● **What the task requires**
Count how many lines of the listing contain "none", then give that number and nothing more.

##### Data

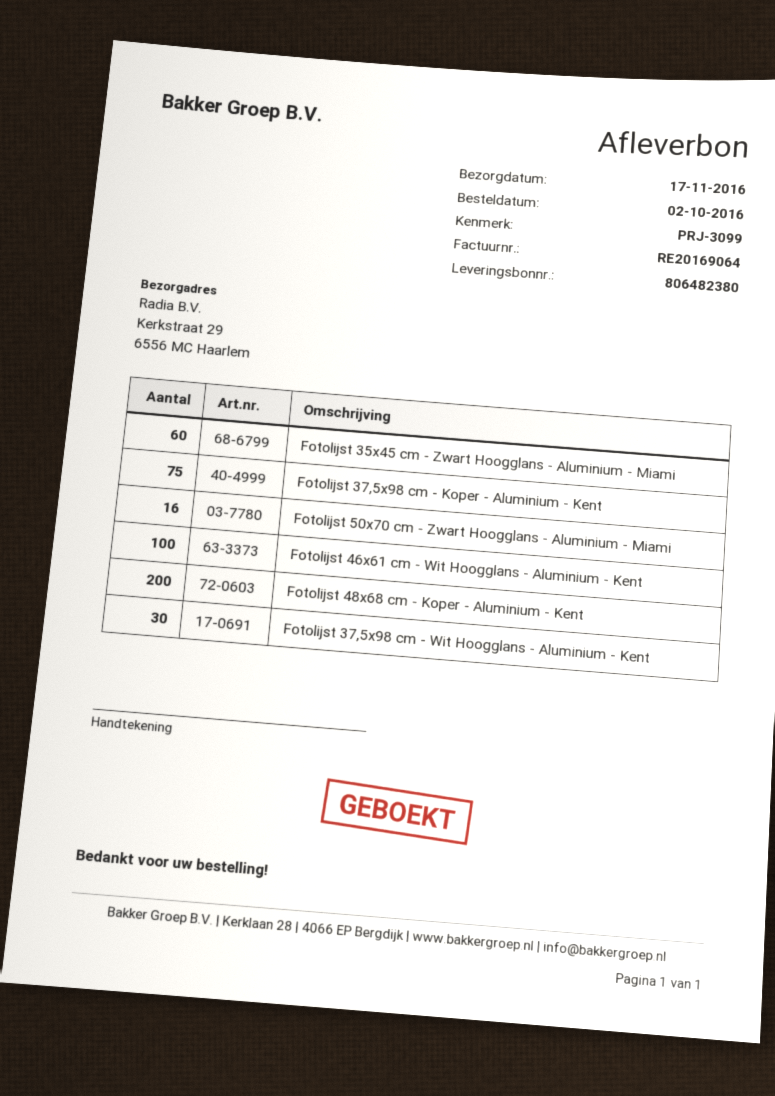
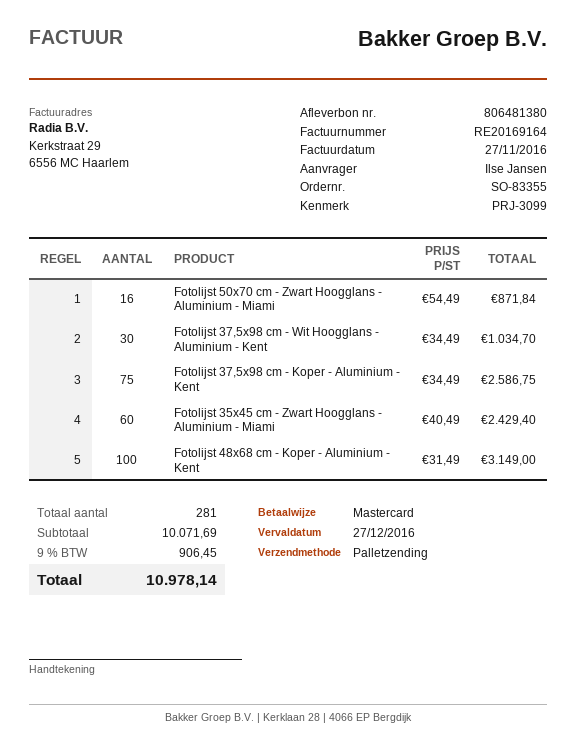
delivery note number: 806482380 -> 806481380
invoice number: RE20169064 -> RE20169164
Fotolijst 46x61 cm - Wit Hoogglans - Aluminium - Kent: 100 -> none
Fotolijst 48x68 cm - Koper - Aluminium - Kent: 200 -> 100

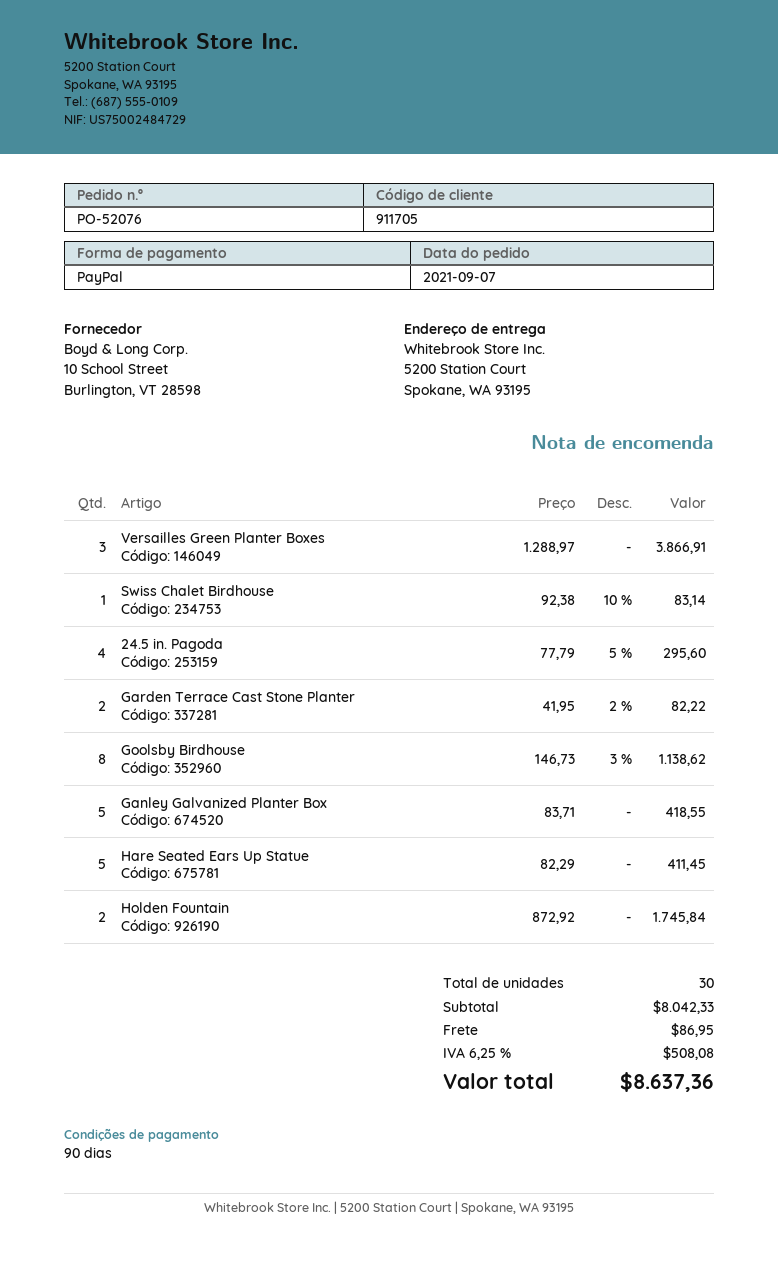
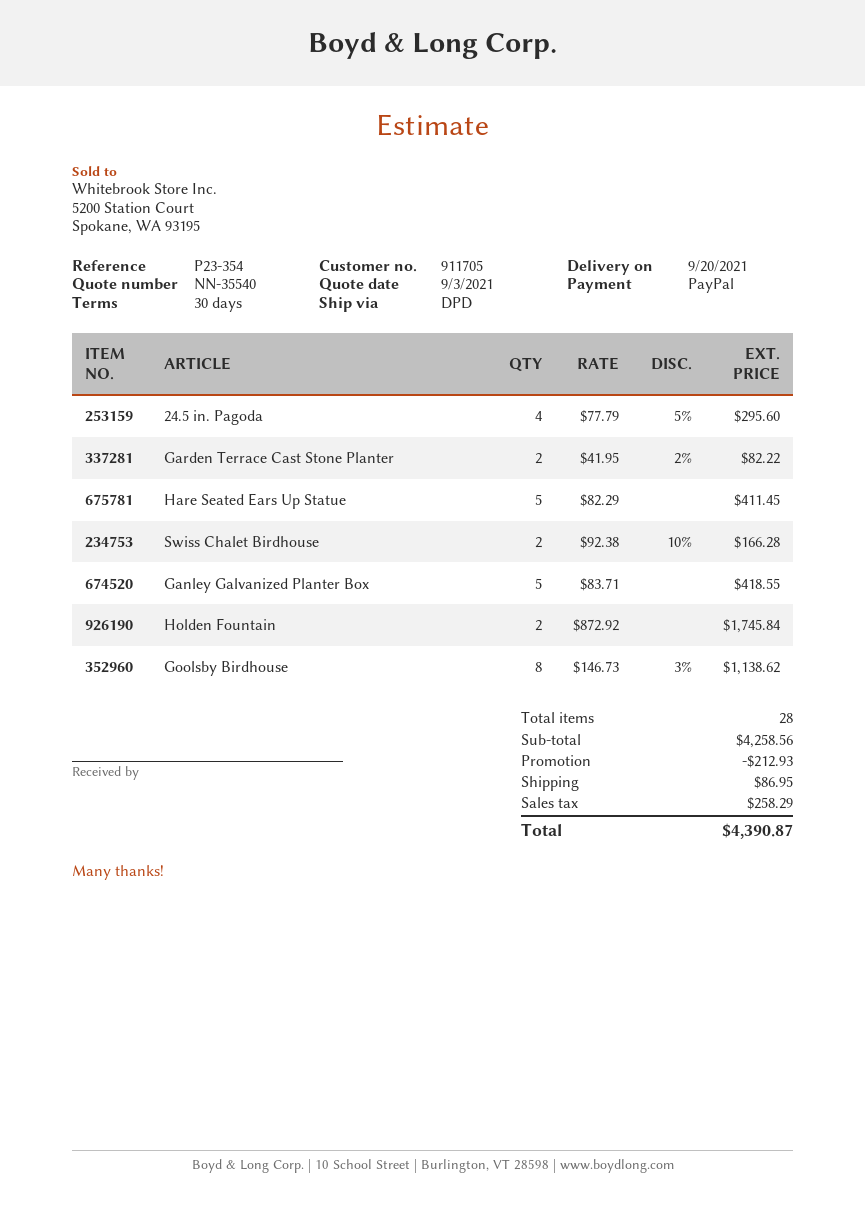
payment terms: 90 days -> 30 days
Versailles Green Planter Boxes: 3 x 1288.97 = 3866.91 -> none
Swiss Chalet Birdhouse: 1 x 92.38 - 10% = 83.14 -> 2 x 92.38 - 10% = 166.28
total quantity: 30 -> 28
subtotal: 8042.33 -> 4258.56
discount: none -> 212.93
tax: 508.08 -> 258.29
total: 8637.36 -> 4390.87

##########

● **Result**
3